Wednesday, January 21, 2015

Why All Your Complaining About The Max Scherzer Contract Is Wrong

Former Detroit Tiger and possible Best Pitcher On The Planet Not Named Kershaw Max Scherzer signed a 7 year deal with the Nationals over the weekend with a reported dollar value of $210M. This has produced the usual freaking out from all quarters, all of which is conspicuously absent when an NFL player signs a big deal and all of which is complete hooey. To wit:


The contract is too long! It'll cripple the team when he's 36! - Vaguely rational, but largely incorrect. For one thing, a huge chunk of Scherzer's money is deferred, meaning that the Nats are not going to be shelling out $30M a year when Scherzer's 36 and his arm sounds like going uphill on a roller coaster. Also, it's a dirty secret of the industry that the last few years of contracts like this are known losers, a necessary evil that teams are resigned to shelling out for if they want the value on the front end. Or, to put it another way, if the Nats win the World Series in the next couple of years no one will care what the contract looks like in 2020, and if they don't, it's the next GM's problem anyway.

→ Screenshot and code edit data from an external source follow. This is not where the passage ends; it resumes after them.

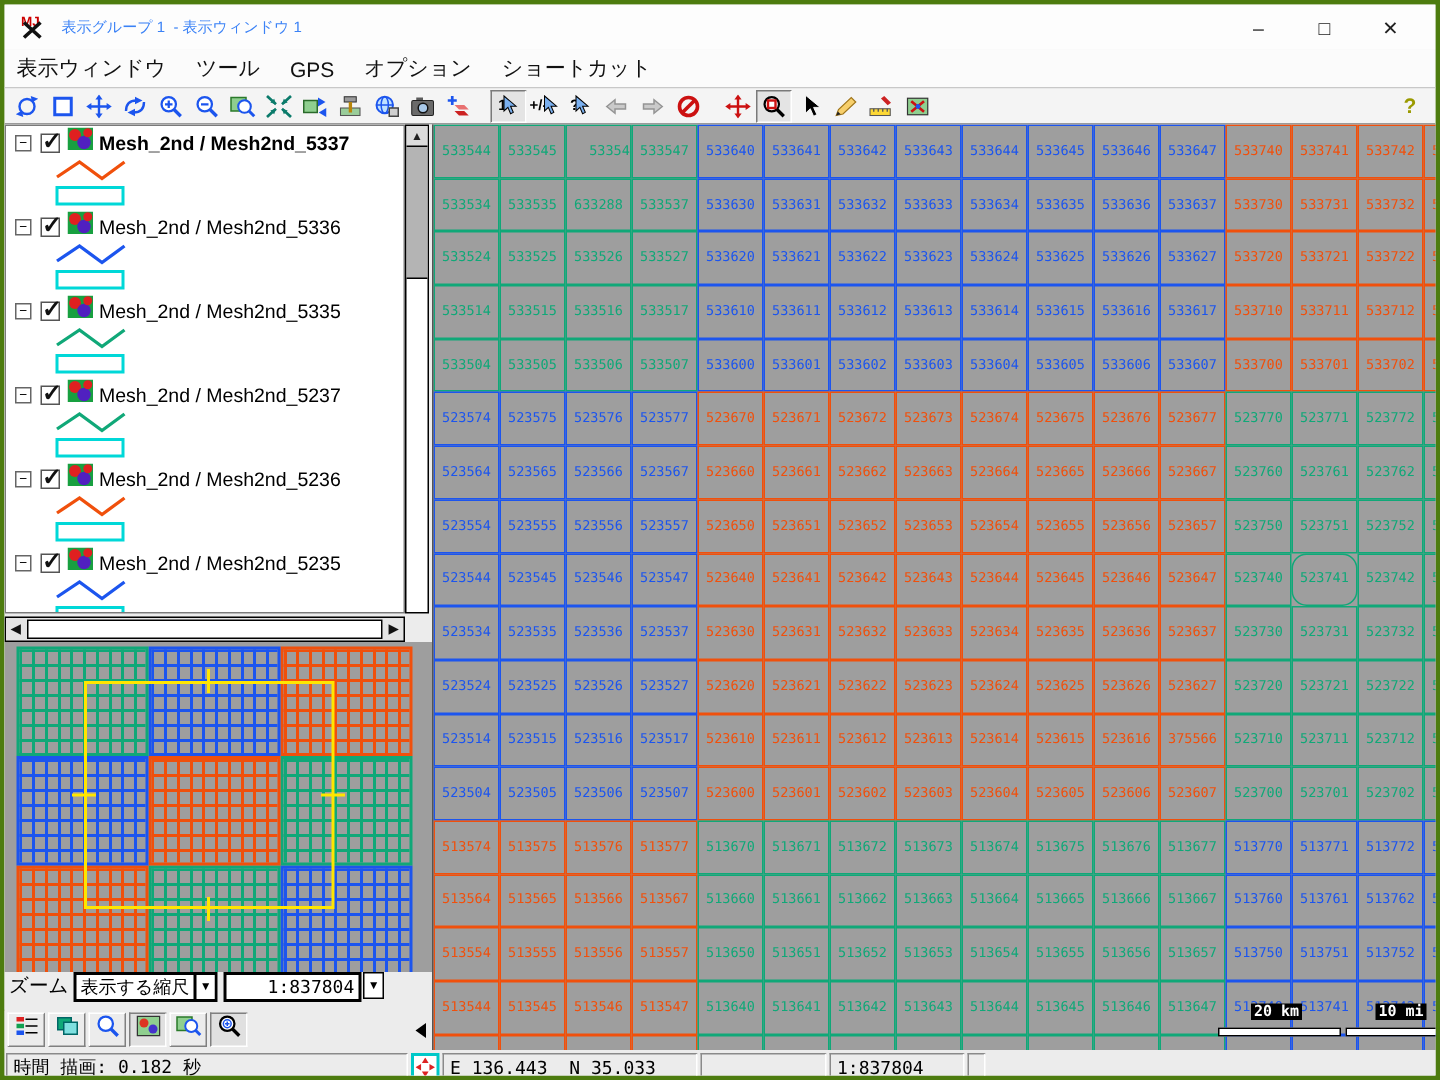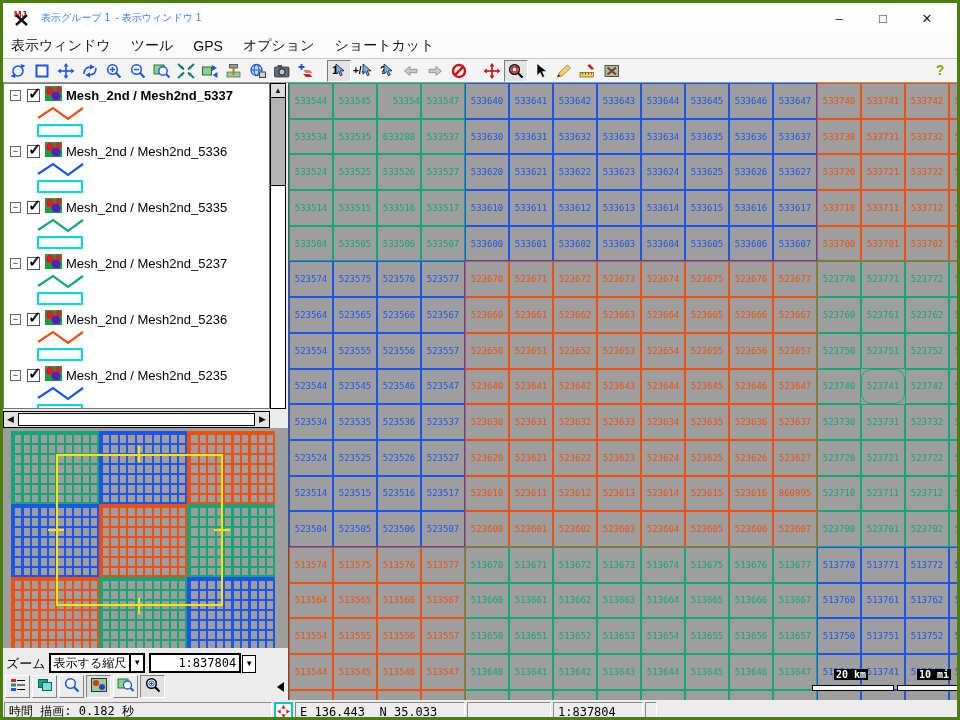--- a/index.html
+++ b/index.html
@@ -767,7 +767,7 @@
         <div class="cell" style="color: rgb(240, 80, 12); border-color: rgb(240, 80, 12);">523614</div>
         <div class="cell" style="color: rgb(240, 80, 12); border-color: rgb(240, 80, 12);">523615</div>
         <div class="cell" style="color: rgb(240, 80, 12); border-color: rgb(240, 80, 12);">523616</div>
-        <div class="cell" style="color: rgb(240, 80, 12); border-color: rgb(240, 80, 12);">860995</div>
+        <div class="cell" style="color: rgb(240, 80, 12); border-color: rgb(240, 80, 12);">375566</div>
         <div class="cell" style="color: rgb(16, 168, 120); border-color: rgb(16, 168, 120);">523710</div>
         <div class="cell" style="color: rgb(16, 168, 120); border-color: rgb(16, 168, 120);">523711</div>
         <div class="cell" style="color: rgb(16, 168, 120); border-color: rgb(16, 168, 120);">523712</div>

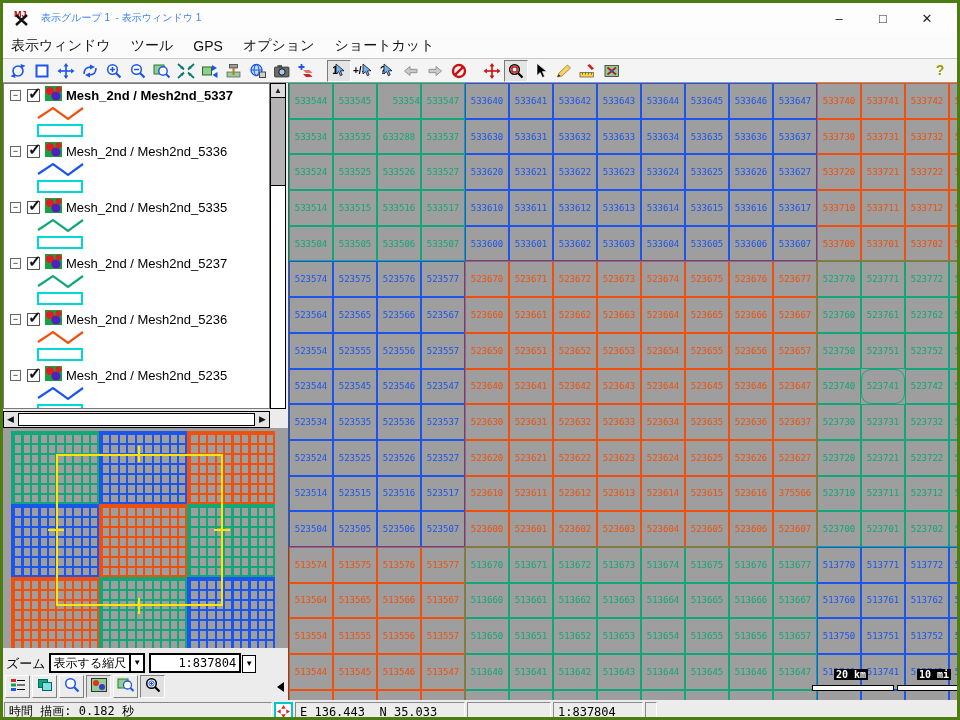--- a/index.html
+++ b/index.html
@@ -77,7 +77,7 @@
 
   
   .zoomrow { position:absolute; left:0; top:565px; width:285px; height:25px;
-             display:flex; align-items:flex-end; background:#ececec; }
+             display:flex; align-items:flex-start; background:#ececec; }
   .zoom-label { font-size:13px; margin-left:3px; white-space:pre; color:#000; }
   .combo { display:flex; height:20px; border:2px solid #000; background:#fff; align-items:center; }
   .combo .txt { font-size:12px; padding:0 3px; white-space:pre; color:#000; }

He's getting paid too much money! - Yes, he's getting a lot of money. That's because he's one of the best in the world at what he does, and what he does generates obscene amounts of revenue. MLB brought in $9B last year. Nine. Billion. Dollars. That they'll admit to - remember, these guys are masters of crying poor when they smell new stadium money. Compared to that, Scherzer's deal is a drop in the bucket. And since none of that money gets generated without the players, you know, playing, there's every moral justification for him getting as much money as he can in his limited earnings window.

Salaries are too high! Deals like this are driving up ticket prices! - Wrongareeno. Salaries are driven by revenues, not the other way around. Anybody who claims that is shilling for the owners, who'd like a larger slice of that announced $9B for themselves. Teams are building smaller stadiums to reduce the number of tickets available, and yet salaries are still going up. Clearly, it's not the ticket revenue that's driving this, it's the TV money. Even the Rays have bumped up their payroll, and their attendance has been flat for years. Ask yourself this: when was the last time a team that did salary dumps and slashed payroll cut the price of tickets - I mean, really cut them, not just fake-discounting the stuff they were having trouble selling? Go on. I'll wait.

It's the owners who should be getting that money, not the players! They take all the risks! - Oh God, not this again. Listen. Owners make leveraged deals to buy assets in an antitrust-exempt industry that are guaranteed to appreciate in value, in part because the tax laws surrounding team ownership are sufficiently warped that you can amortize player salaries. These guys also get enormous public subsidies, to the tune of hundreds of millions of dollars, prime real estate, and ridiculous perks. If there's a risk in there, I don't see it. And nothing they're "risking" is equivalent to the risk of blowing out a shoulder, or a knee, or any of the other career-enders players deal with on a regular basis.

It's a mistake to give that kind of money to a pitcher! - True more often than not. Then again, if you're going to splurge on a pitcher in this market, Scherzer's the guy to do it on. He's durable, has relatively low mileage on his arm for a 30 year old ace, and has a skill set that should age well. Could he fall off a trampoline and wreck his elbow tomorrow? Sure. But you still need to run 5 starters out there, and if you can afford the best available one, why not grab him?